(108a) Powerful and Novel Nonlinear Modeling and Multivariate Statistical Approaches in Big Data Sets in Chemical Processes and in Data Mining with Applications to Bio-, Medical-, and Material-Informatics | AIChE

(108a) Powerful and Novel Nonlinear Modeling and Multivariate Statistical Approaches in Big Data Sets in Chemical Processes and in Data Mining with Applications to Bio-, Medical-, and Material-Informatics

Authors 

Rollins, D. - Presenter, Iowa State University
Advanced statistical methodologies have key roles to contribute in modeling chemical process data, data mining and informatics for large data sets.

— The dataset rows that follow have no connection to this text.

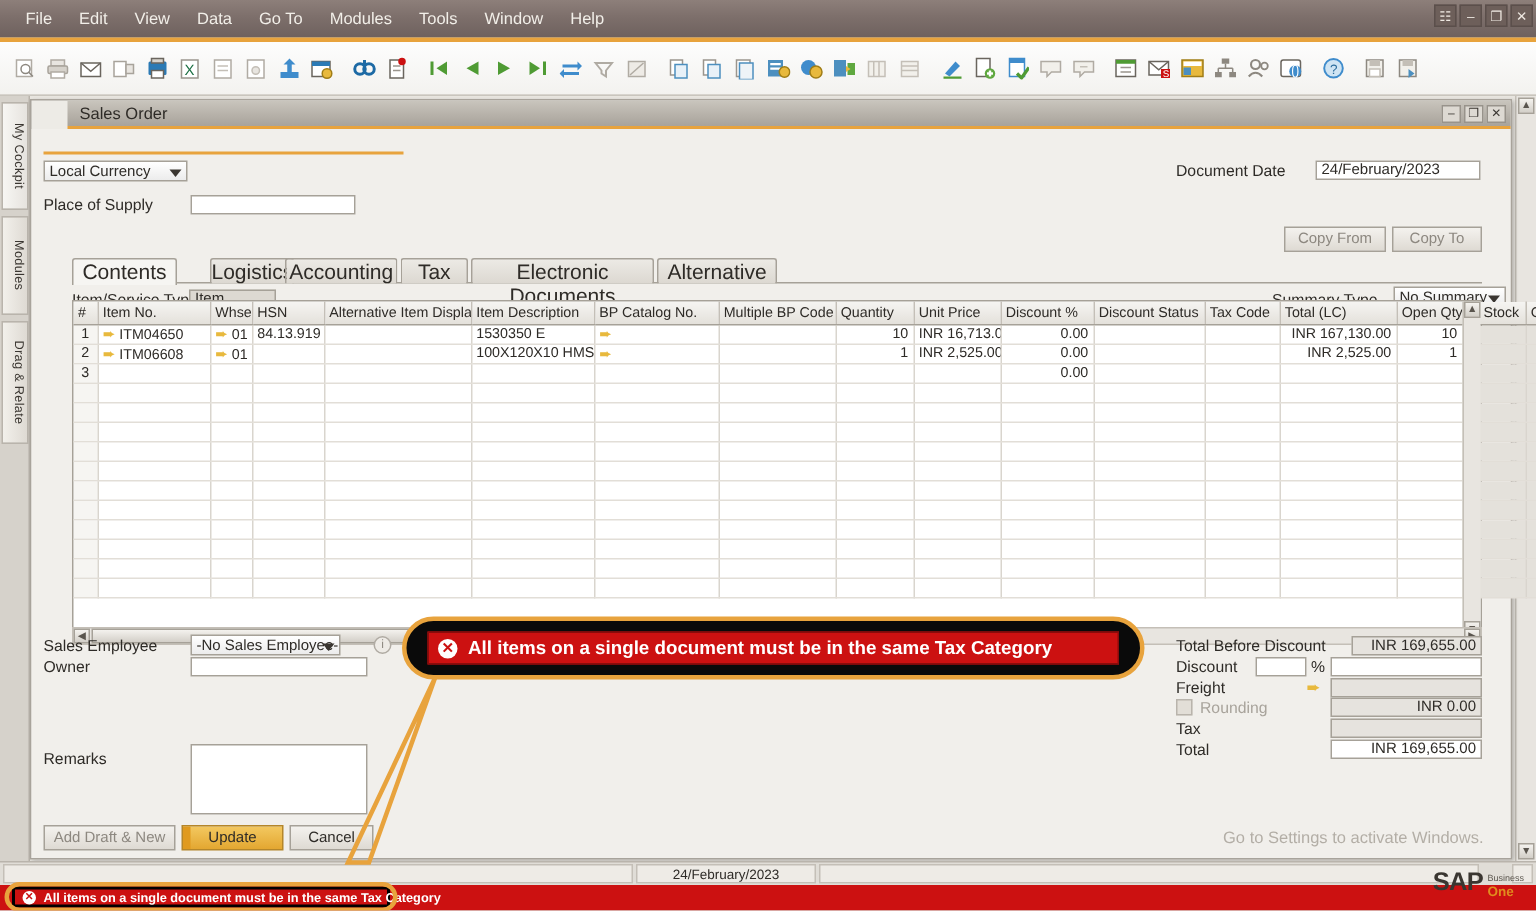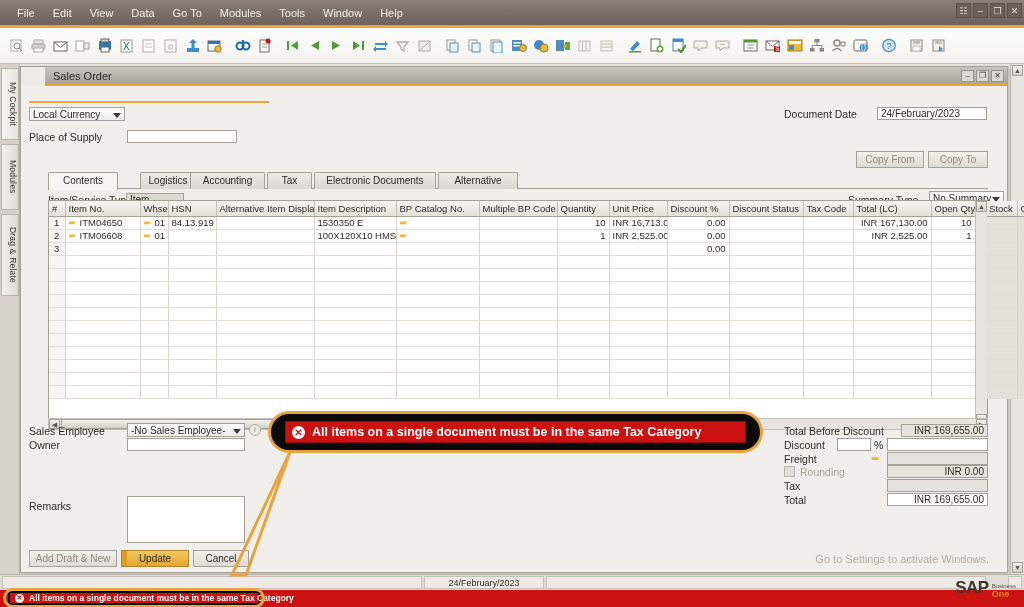--- a/index.html
+++ b/index.html
@@ -116,21 +116,21 @@
     background: #e09a1e;
   }
 
   
   .tabstrip { position: absolute; left: 27px; top: 86px; width: 940px; height: 17px;
      border-bottom: 1px solid #a6a198; }
   .tab {
     position: absolute; top: 0; height: 17px;
     background: linear-gradient(to bottom,#eceae5,#dcd8d1); border: 1px solid #a6a198;
     border-bottom: none; border-radius: 2px 2px 0 0;
-    font-size: 10px; color: #2e2b27; text-align: center; line-height: 16px;
+    font-size: 14px; color: #2e2b27; text-align: center; line-height: 16px;
   }
   .tab.active { background: #f6f5f2; height: 18px; font-weight: normal; }
 
   
   .grid-wrap {
     position: absolute; left: 27px; top: 114px; width: 940px; height: 226px;
     background: #fff; border: 1px solid #a6a198;
   }
   table.grid { border-collapse: collapse; width: 100%; table-layout: fixed; }
   table.grid th {
@@ -905,21 +905,21 @@
           <div class="sb-thumb sb-arrow" style="position:absolute;left:0;bottom:0;width:11px;height:11px;">▼</div>
         </div>
       </div>
       <div class="gridscroll-h">
         <div class="sb-thumb sb-arrow" style="position:absolute;left:0;top:0;width:11px;height:10px;">◀</div>
         <div class="sb-thumb" style="position:absolute;left:12px;top:0;width:620px;height:10px;"></div>
         <div class="sb-thumb sb-arrow" style="position:absolute;right:0;top:0;width:11px;height:10px;">▶</div>
       </div>
 
       <div class="lbl" style="position:absolute;left:8px;top:339px;">Sales Employee</div>
-      <div class="combo" style="position:absolute;left:106px;top:337px;width:118px;">-No Sales Employee-</div>
+      <div class="combo" style="position:absolute;left:106px;top:337px;width:100px;">-No Sales Employee-</div>
       <div style="position:absolute;left:228px;top:338px;width:12px;height:12px;border-radius:50%;border:1px solid #b0aba3;background:#eeebe6;font-size:8px;color:#8d8880;text-align:center;line-height:10px;">i</div>
       <div class="lbl" style="position:absolute;left:8px;top:353px;">Owner</div>
       <div class="fld" style="position:absolute;left:106px;top:352px;width:118px;"></div>
 
       <div class="lbl" style="position:absolute;left:8px;top:414px;">Remarks</div>
       <div style="position:absolute;left:106px;top:410px;width:118px;height:47px;background:#fff;border:1px solid #a6a198;"></div>
 
       <div>
         <div class="lbl" style="position:absolute;left:763px;top:339px;">Total Before Discount</div>
         <div class="fld ro" style="position:absolute;left:880px;top:338px;width:87px;text-align:right;">INR 169,655.00</div>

Over the years, our research has developed a number of statistical techniques for modeling plant data, exploiting multivariate analysis and methodologies in many applications including bioinformatics, specifically, micro-array data sets in a number of applications, medical-informatics, including disease diagnosis and discovery, and in material-informatics, including the development and evaluation of material properties and testing techniques. In this talk we present the tools and methodologies that we have developed over the years and discuss their attributes and strengths. The two primary multivariate statistical methodologies that we have exploited have been principal component analysis (PCA) and cluster analysis (CA). Our approach for modeling plant data has particular strengths when inputs are highly correlated and low signal-to-noise ratio. This talk will break these techniques down for the non-expert and then demonstrate their strengths in handling large data sets to extract critical information that can be exploited in modeling, control, analysis, inference, diagnosis, and discovery.